Work task: From the first line to the last, repeat the data exactly and drop the pictures.

(Records contained in a dataset)
══════
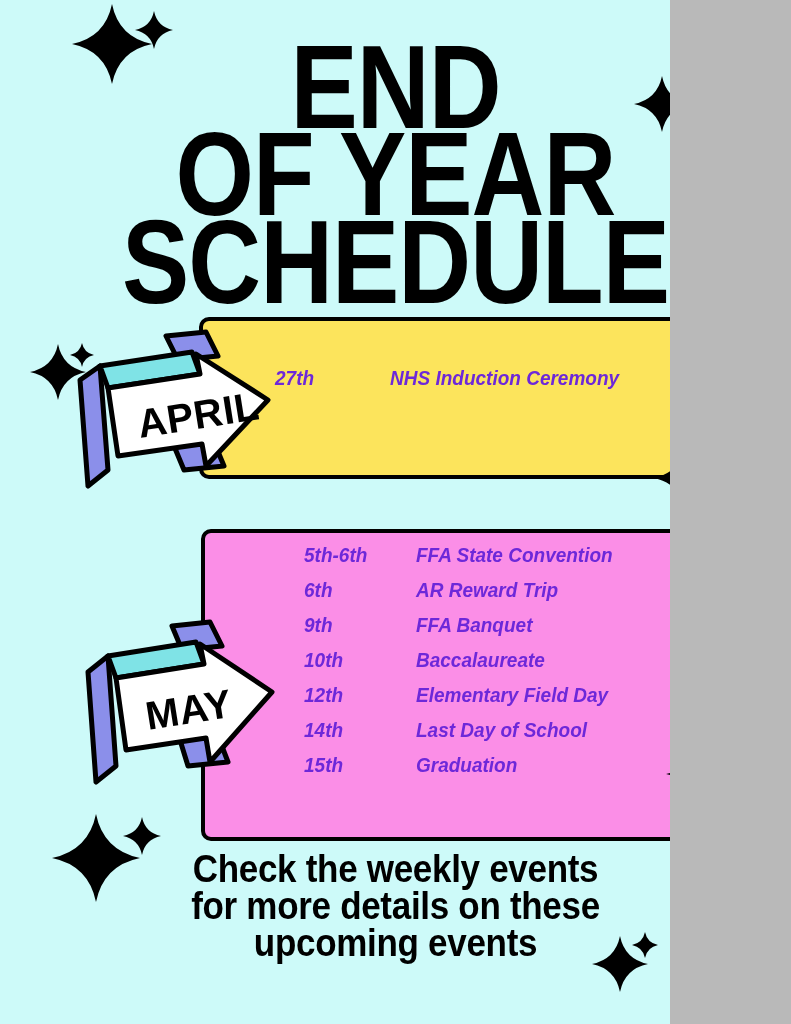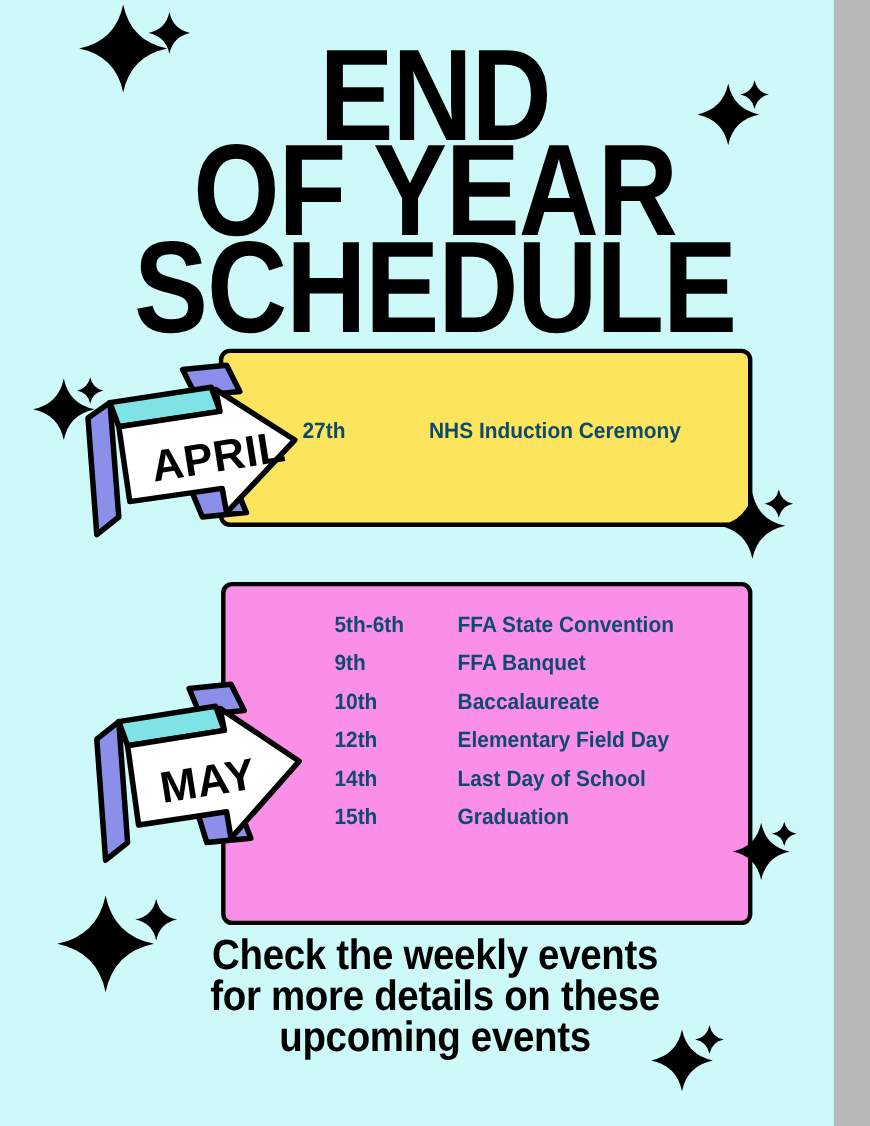--- a/index.html
+++ b/index.html
@@ -10,7 +10,7 @@
   }
   #poster {
     position: relative;
-    width: 758px;
+    width: 670px;
     height: 1024px;
     overflow: hidden;
     font-family: "Liberation Sans", sans-serif;

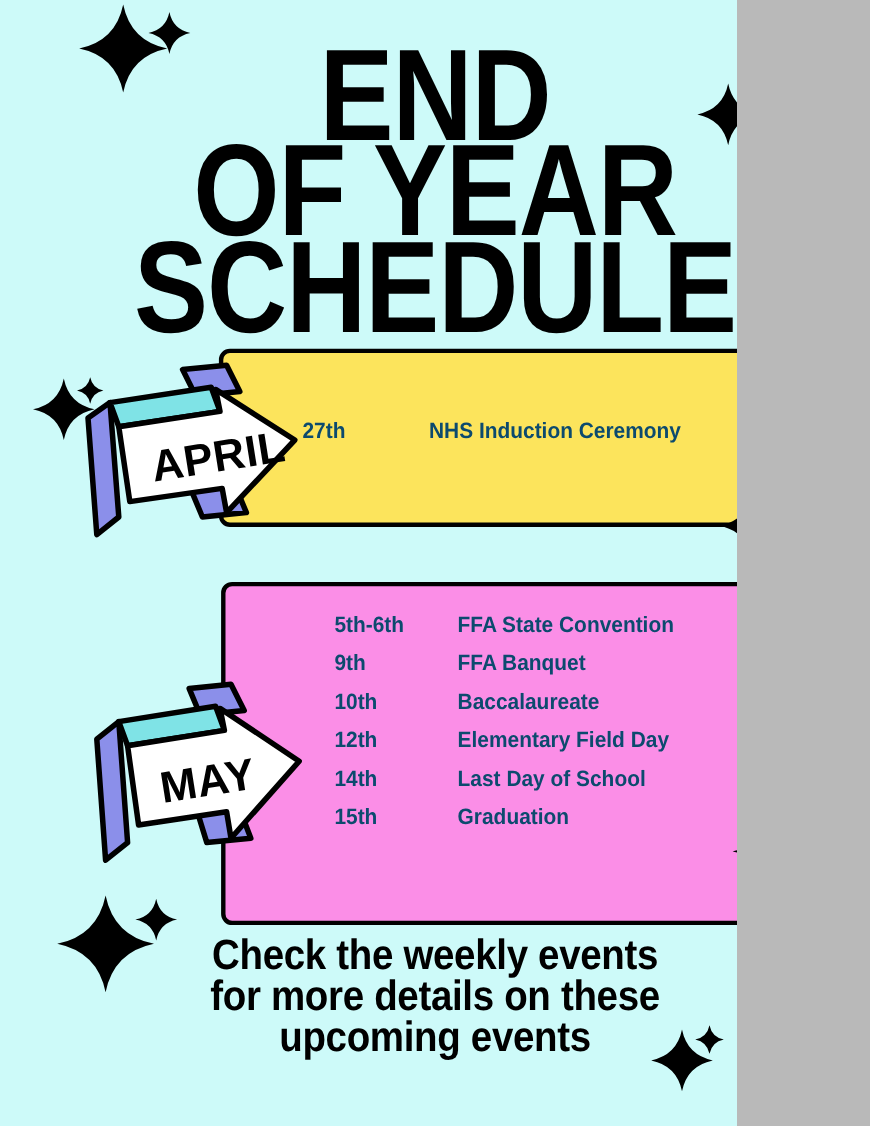--- a/index.html
+++ b/index.html
@@ -75,9 +75,10 @@
 
   .event-row {
     display: flex;
-    align-items: flex-end;
-    color: #0c4a6e;
-    font-weight: bold;
+    align-items: flex-start;
+    color: #6d28d9;
+    font-weight: bold;
+    font-style: italic;
   }
   #rows-april .event-row {
     font-size: 19px;

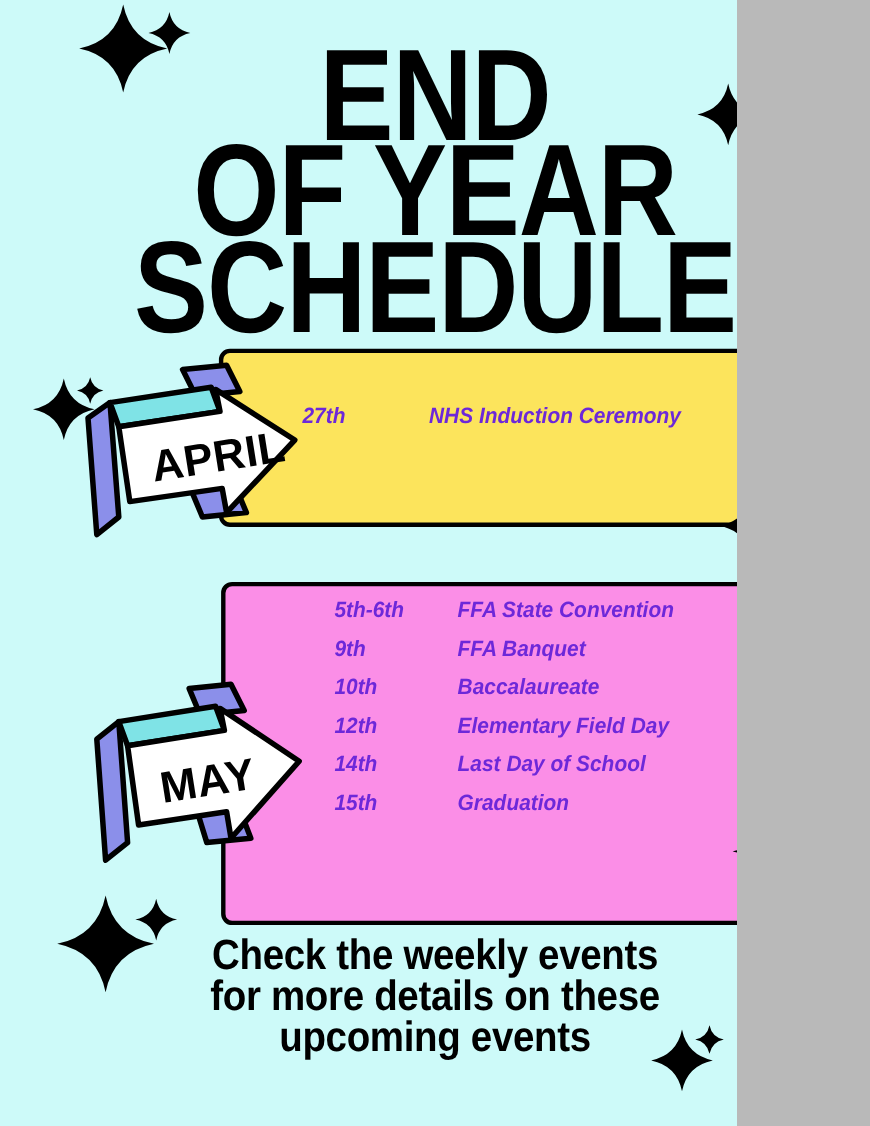--- a/index.html
+++ b/index.html
@@ -172,6 +172,10 @@
         <span class="row-label">FFA State Convention</span>
       </div>
       <div class="event-row">
+        <span class="row-date">6th</span>
+        <span class="row-label">AR Reward Trip</span>
+      </div>
+      <div class="event-row">
         <span class="row-date">9th</span>
         <span class="row-label">FFA Banquet</span>
       </div>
══════
Output for this exercise:
--- a/index.html
+++ b/index.html
@@ -10,7 +10,7 @@
   }
   #poster {
     position: relative;
-    width: 758px;
+    width: 670px;
     height: 1024px;
     overflow: hidden;
     font-family: "Liberation Sans", sans-serif;

--- a/index.html
+++ b/index.html
@@ -75,9 +75,10 @@
 
   .event-row {
     display: flex;
-    align-items: flex-end;
-    color: #0c4a6e;
-    font-weight: bold;
+    align-items: flex-start;
+    color: #6d28d9;
+    font-weight: bold;
+    font-style: italic;
   }
   #rows-april .event-row {
     font-size: 19px;

--- a/index.html
+++ b/index.html
@@ -172,6 +172,10 @@
         <span class="row-label">FFA State Convention</span>
       </div>
       <div class="event-row">
+        <span class="row-date">6th</span>
+        <span class="row-label">AR Reward Trip</span>
+      </div>
+      <div class="event-row">
         <span class="row-date">9th</span>
         <span class="row-label">FFA Banquet</span>
       </div>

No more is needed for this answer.